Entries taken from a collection
■ ■ ■ ■ ■

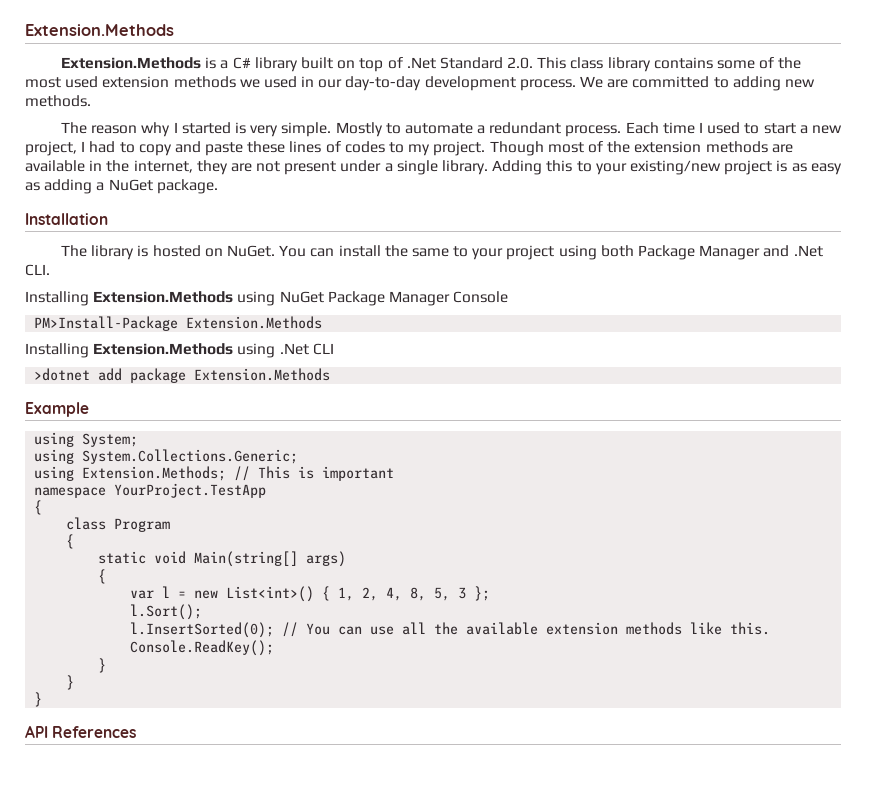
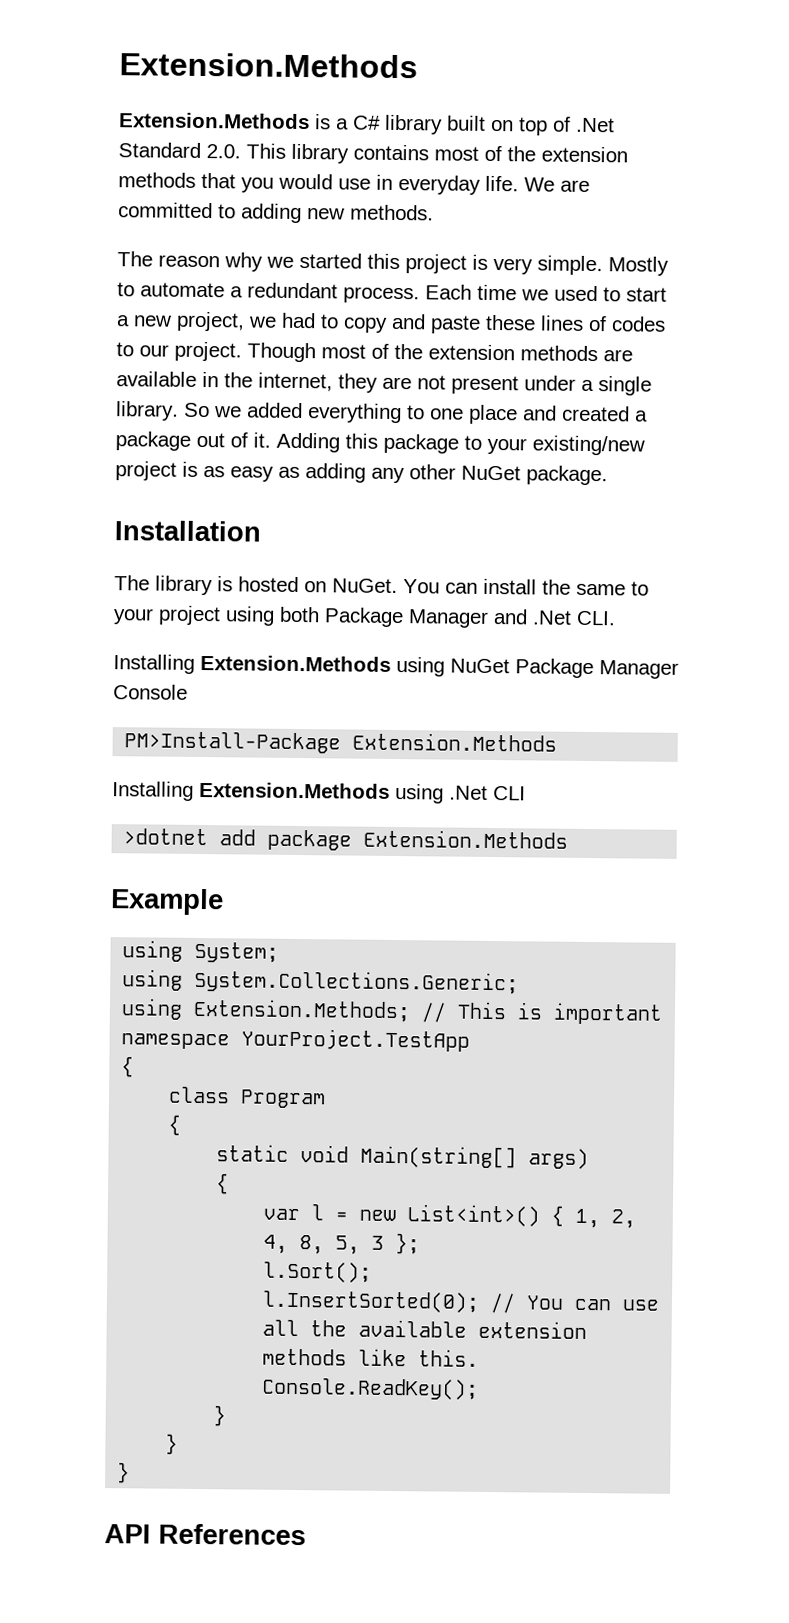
[570,57,604,69] class -> (286, 151) none
[716,57,802,69] [25,76,576,91] some of the most used extension methods we used in our day-to-day development process. -> [434,145,628,163] [118,172,519,195] most of the extension methods that you would use in everyday life.
[173,122,231,134] I started -> [266,252,467,274] we started this project
[698,122,703,133] I -> [521,289,549,301] we
[81,141,86,152] I -> [248,316,277,328] we
[408,144,431,156] my -> [139,344,169,357] our
(489, 167) none -> [184,402,648,425] [115,431,271,451] So we added everything to one place and created a package out of it.
(573, 166) none -> [383,433,459,454] package
[96,182,105,191] a -> [371,464,456,484] any other

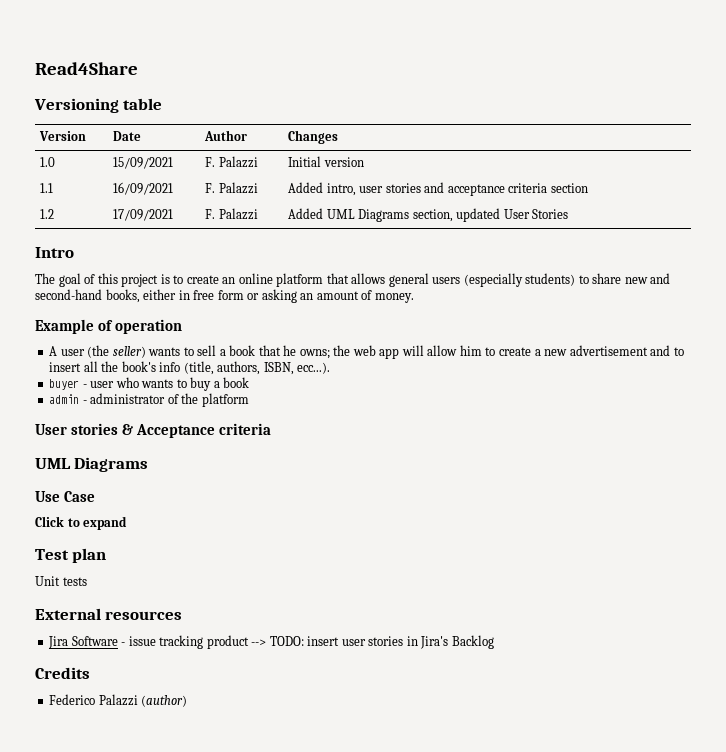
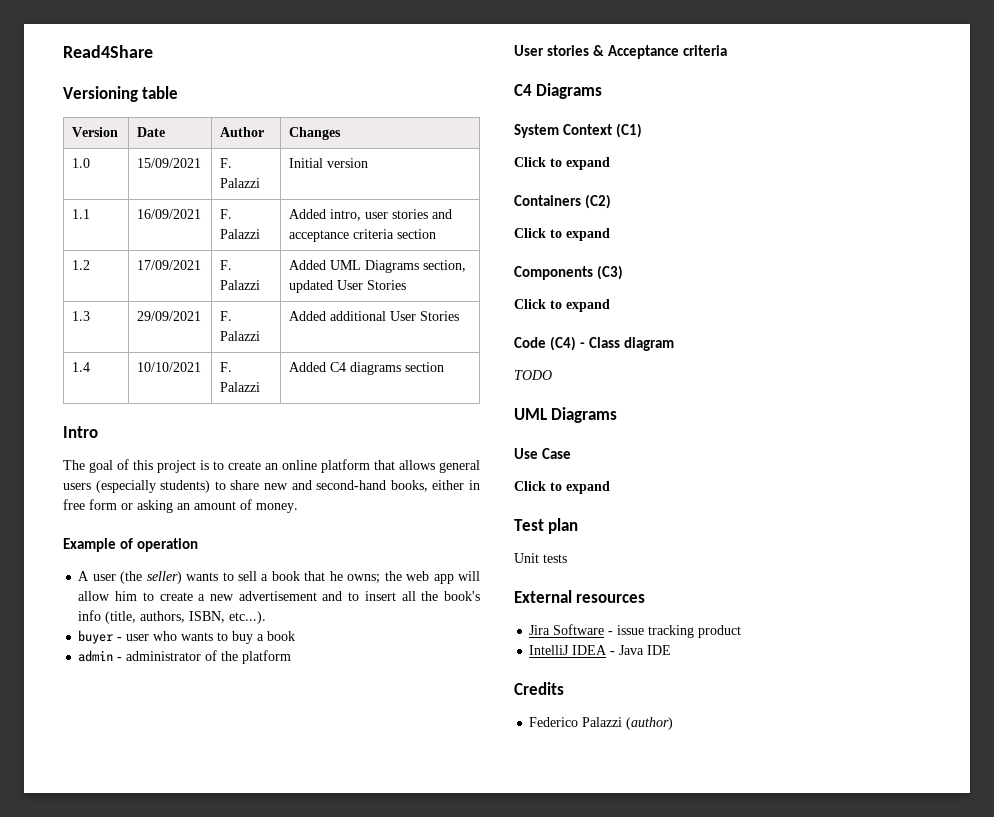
(569, 214) none -> [72,311,91,321] [137,311,202,321] [220,311,233,321] [220,331,261,341] [289,311,460,321] [72,362,91,372] [137,362,202,372] [220,362,233,372] [220,382,261,392] [289,362,445,375] // 1.3 | 29/09/2021 | F. Palazzi | Added additional User Stories // 1.4 | 10/10/2021 | F. Palazzi | Added C4 diagrams section
[297,362,331,374] ecc...). -> [229,611,267,624] etc...).
(271, 429) none -> [514,83,603,99] [514,123,643,138] [514,157,610,170] [514,194,612,209] [514,228,610,241] [514,265,624,280] [514,299,610,312] [514,336,675,351] [514,370,552,380] // C4 Diagrams // System Context (C1) // Click to expand // Containers (C2) // Click to expand // Components (C3) // Click to expand // Code (C4) - Class diagram // TODO
[251,635,494,649] --> TODO: insert user stories in Jira's Backlog -> [529,645,672,655] // IntelliJ IDEA - Java IDE

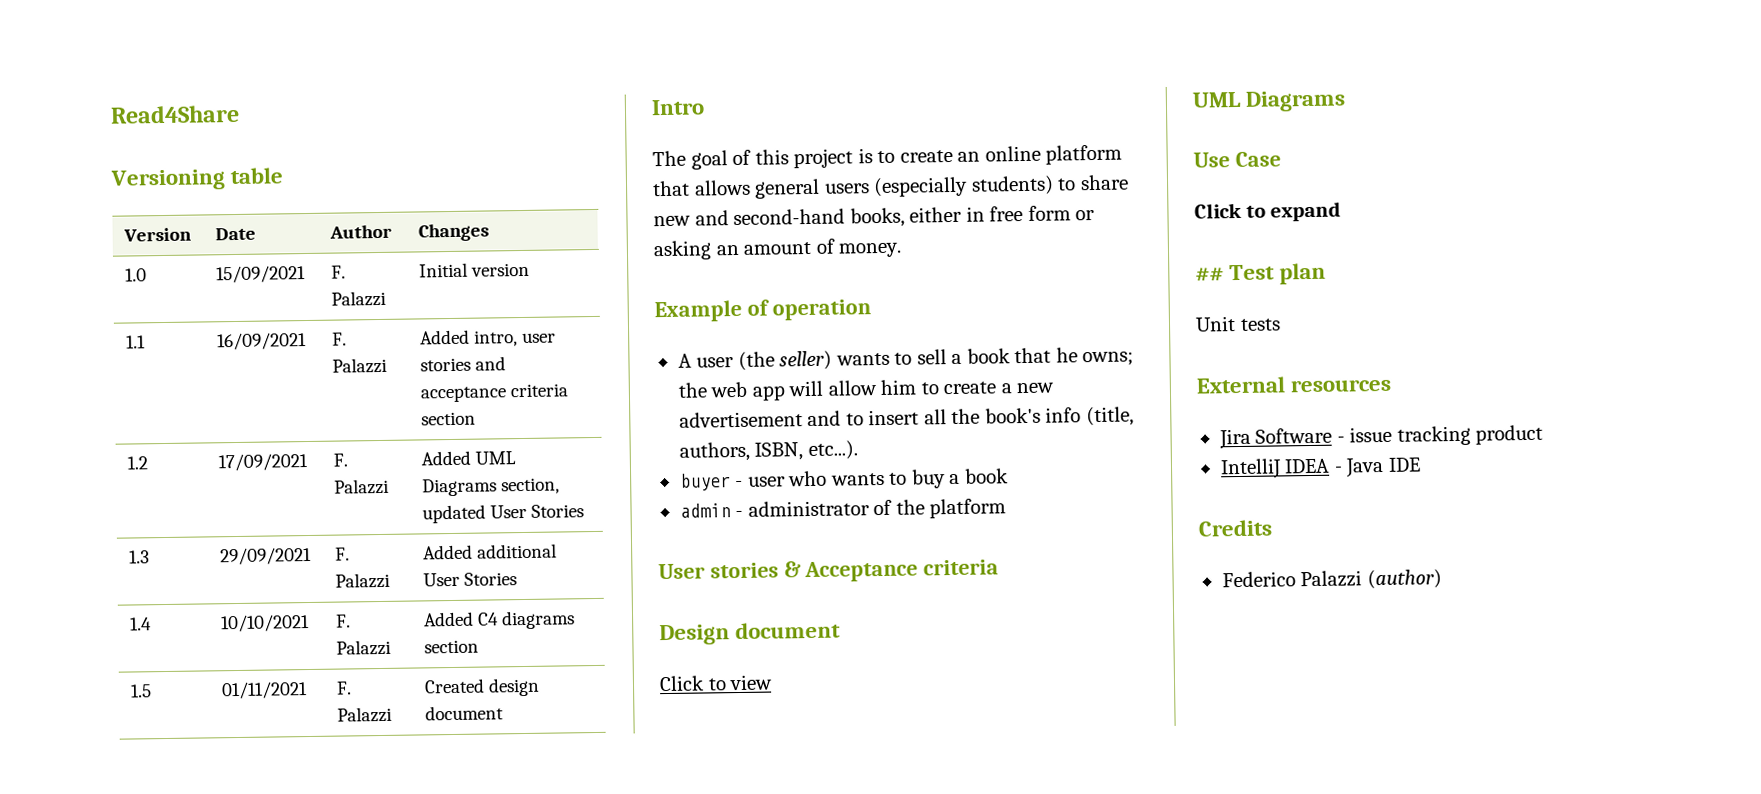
(445, 367) none -> [130,684,153,698] [221,681,309,700] [336,681,353,695] [337,706,393,723] [424,677,541,697] [425,705,505,721] // 1.5 | 01/11/2021 | F. Palazzi | Created design document
[514,83,603,99] [514,123,643,138] [514,157,610,170] [514,194,612,209] [514,228,610,241] [514,265,624,280] [514,299,610,312] [514,336,675,351] [514,370,552,380] C4 Diagrams // System Context (C1) // Click to expand // Containers (C2) // Click to expand // Components (C3) // Click to expand // Code (C4) - Class diagram // TODO -> [659,621,842,646] [659,674,774,692] Design document // Click to view
(610, 487) none -> [1195,267,1224,282] ##

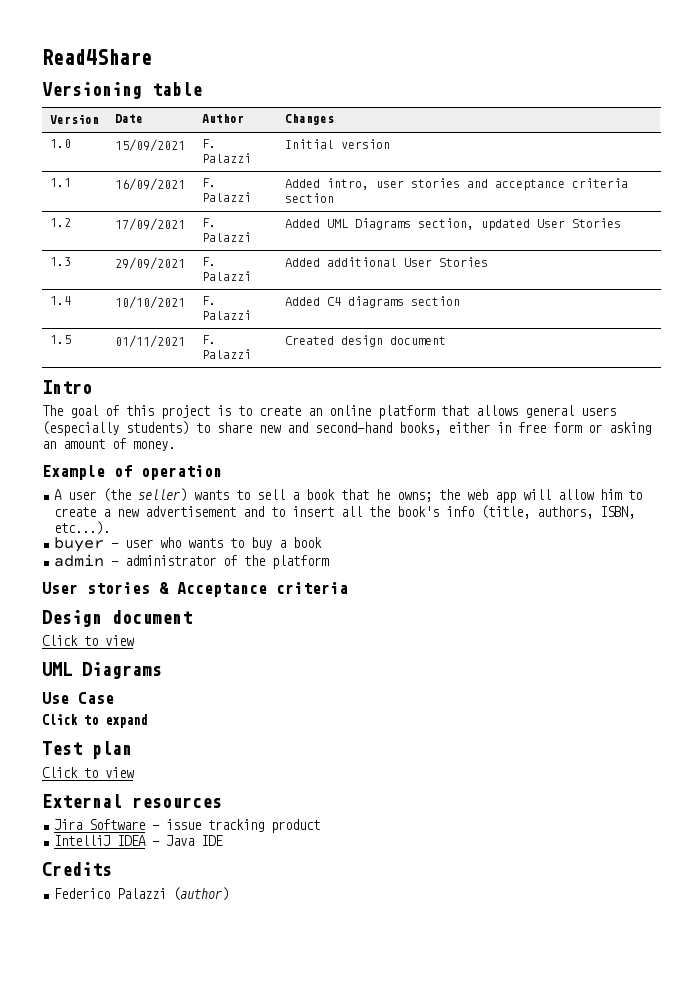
[1195,267,1224,282] ## -> (147, 721) none
[1195,316,1281,332] Unit tests -> [42,767,134,778] Click to view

■ ■ ■ ■ ■

- **WORK REQUIRED**
Each line in the records above that contains the word "package" must be copied.

- **ANSWER TO THE PROBLEM**
(489, 167) none -> [184,402,648,425] [115,431,271,451] So we added everything to one place and created a package out of it.
(573, 166) none -> [383,433,459,454] package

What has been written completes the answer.